A welcome addition to the reform agenda
Tax partner, EY
Senior Tax Professional, EY
The Shome committee’s report on retrospective taxation of indirect transfers of assets in India is a welcome addition to the reform agenda of the government. It should be helpful in turning around the global sentiment towards India and dissipating the dark clouds of gloom that had gathered after the 2012 Union Budget.
The committee has once again brought out a well-balanced perspective on what constitutes good tax policy. Retrospective taxation is retrograde and contrary to the principles of equity and probity in the formulation and implementation of commonly recognised taxation principles. It should occur in only the rarest of rare cases, and then also to “protect” the tax base, and not to expand it. Moreover, it must be preceded by exhaustive and transparent consultations with the stakeholders.
The committee’s analysis of the taxation of transfer of shares of a foreign company having underlying assets in India is impressive. Capital gains from such shares are generally taxable only in the country of residence of the investor and not in the source country where the assets are located, except where underlying assets constitute real property. Even if the tax were to apply to shares in other situations, it should be limited to shares which derive more than 50 per cent value from assets located in India and then also, on a proportionate basis, i.e., only that portion of the capital gains that relate to assets in India. Furthermore, where tax applies retrospectively, it should do so to the income recipient i.e. the vendor and not the buyer who remits the proceeds to the vendor, and without interest or penalty.
The committee goes on to suggest that tax should not apply to mergers and amalgamations, intra-group transfers, and nor to portfolio investments by foreign institutional investors. It also recommends certain exemptions for private equity investors to address their concerns on taxation of gains arising to them outside India on redemption of their investments.
The introduction of the indirect transfer provisions with retrospective effect was bad politics and bad economics. It was condemned widely by the domestic and foreign investors alike. It did not add to the popularity of the then finance minister, Pranab Mukherjee. It was only because of his stature and goodwill that Mukherjee was able to push it through the Parliament. Economically too, the provisions resulted in immense uncertainty and loss of confidence among the investors about India as a stable tax jurisdiction. India had to face the consequence of erosion in the foreign direct investment inflows.
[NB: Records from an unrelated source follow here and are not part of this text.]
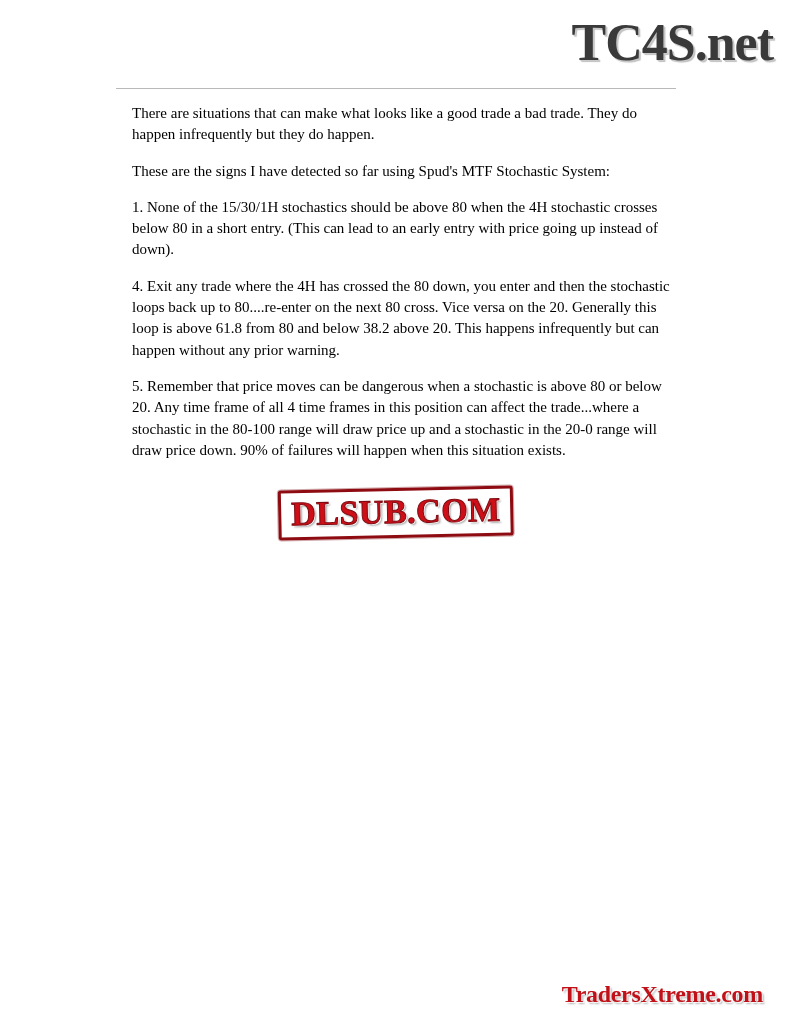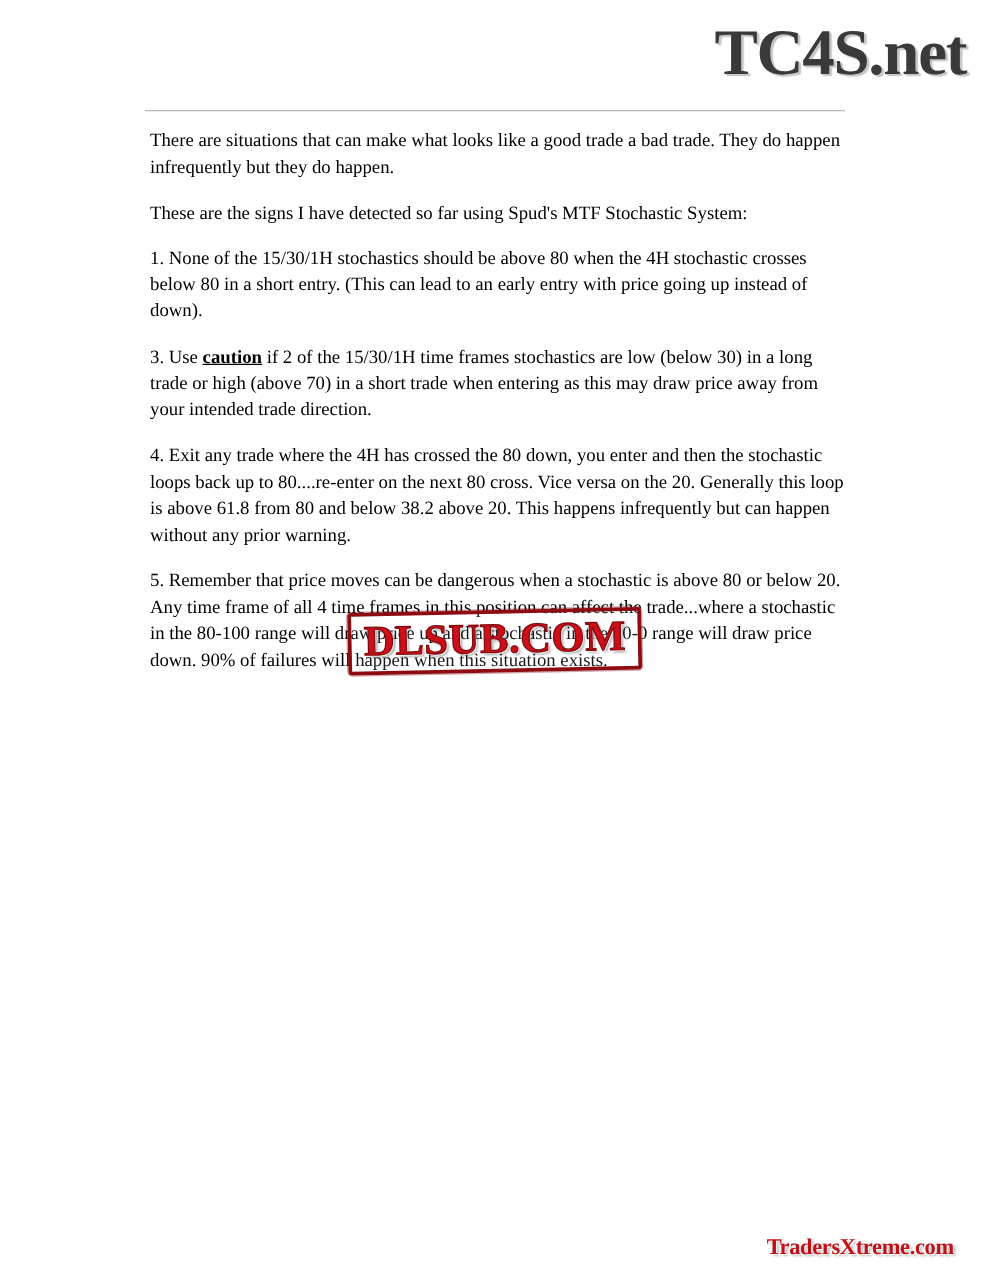"There are situations that can" .para { margin: 0 0 15px 4px -> 0 0 15px 16px }
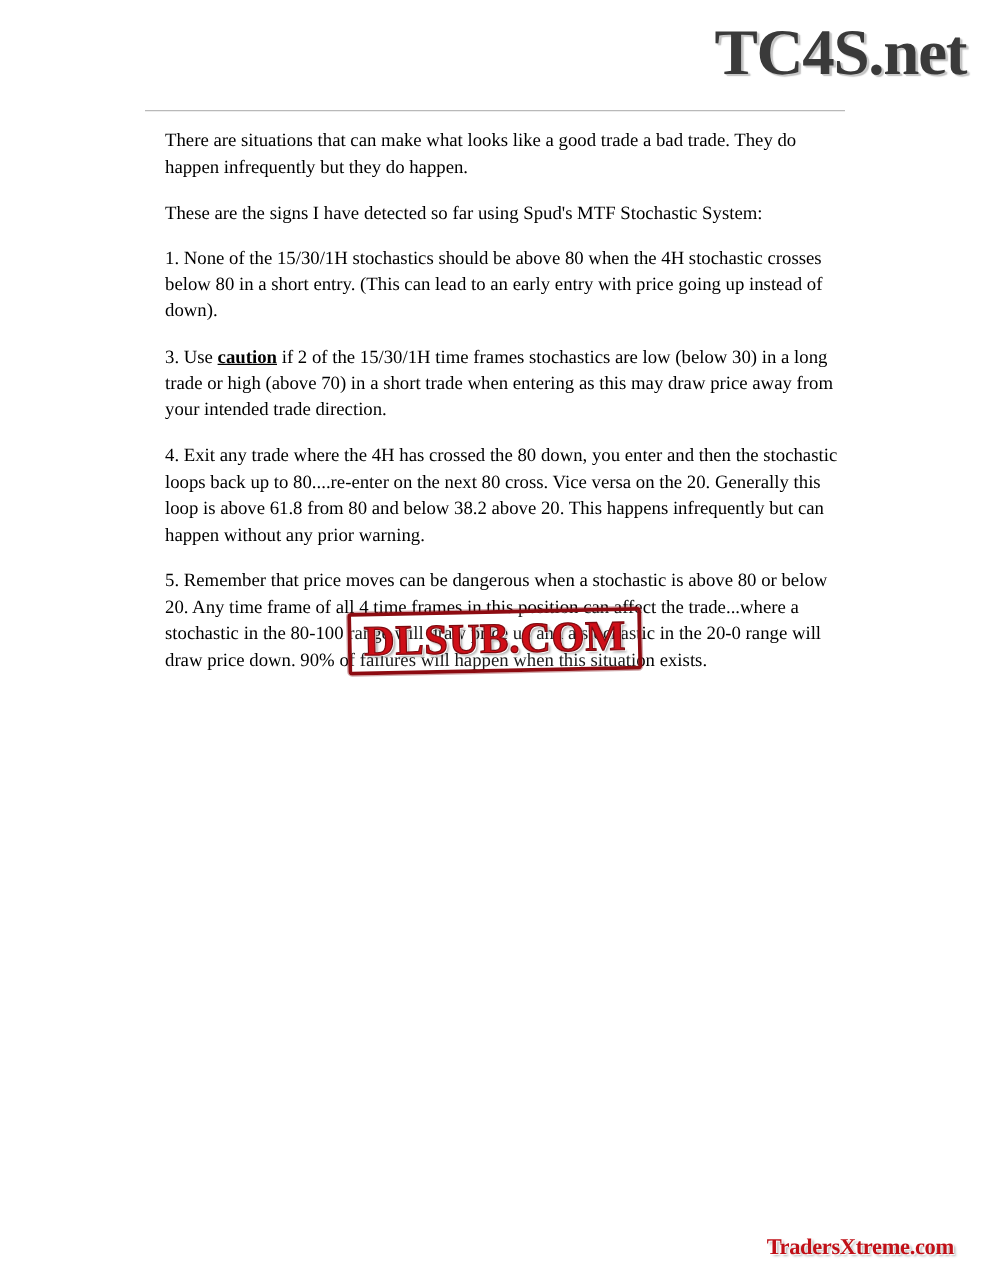"3. Use caution if 2" p.para { html: <p><span>3. Use </span><span>caution</span><span> if 2 of the 15/30/1H time frames stochastics are low (below 30) in a long trade or high (above 70) in a short trade when entering as this may draw price away from your intended trade direction.</span></p> -> none }
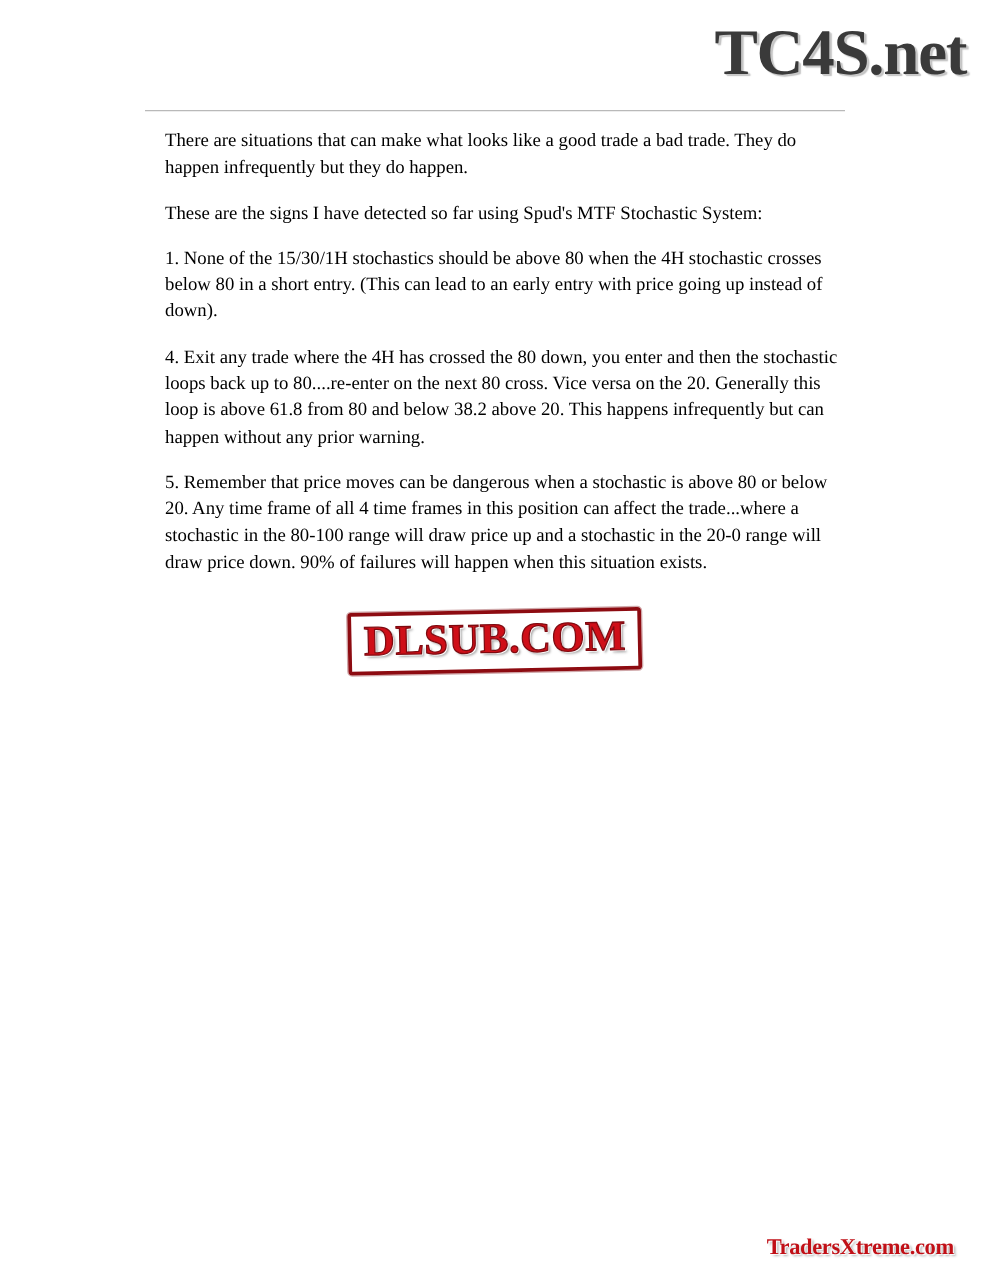"TradersXtreme.com" .bottom-watermark { font-size: 18px -> 24px }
So, what prompted these decisions by the government? Was it just a case of misjudgment of its political and economic consequences? Or, was it the compulsion of keeping the fiscal deficit from escalating at a time when other measures such as cutback in food, rail and diesel subsidies did not find favour with UPA allies. Or, it was a vindictive reaction of the tax bureaucracy who felt insulted and humiliated by the judgement of the Supreme Court in the Vodafone case. It could not have been a misjudgement of the consequences, especially for a Minister of such maturity and stature. The compulsions of fiscal deficit management were also not a factor, since the revenues from these tax provisions did not figure prominently in the overall revenue forecast.
The Budget provisions on indirect transfer are wrong tax policy, wrong interpretation of the law and wrong enforcement and administration of the law. Shome Committee has well articulated that in case of non-resident shareholders, capital gains on shares are generally taxed in the country of residence of the shareholder and not the source country, as evidenced by the international practices in most advanced tax jurisdictions. The provisions are based on wrong interpretation of the law and this is backed by the committee’s observation that the Budget provisions are not clarificatory in nature and, instead, widen the tax base.
That the indirect transfer provisions were applied retrospectively is an example of wrong tax administration. As the committee very aptly points out, any retrospective amendment should be applied in exceptional cases and not for widening the tax base. However, the timing and circumstances of the introduction of the indirect transfer provisions clearly suggest that this guiding principle was ignored. Another instance of wrong administration is that the tax is currently being levied on the buyer as against the vendor. As brought out by the Shome committee, in a transaction of transfer of shares of a foreign company with underlying assets in India, the provisions should apply only to the taxpayers who earn capital gains from the indirect transfer.
Such cases further amplify the need for changing the aggressive mindset of tax administration in India, a concern that was also highlighted by the Shome Committee in its earlier Report on GAAR.
Let’s hope the government accepts the committee’s recommendations and delivers on its promise to provide a fair, rational and certain tax environment for the investors.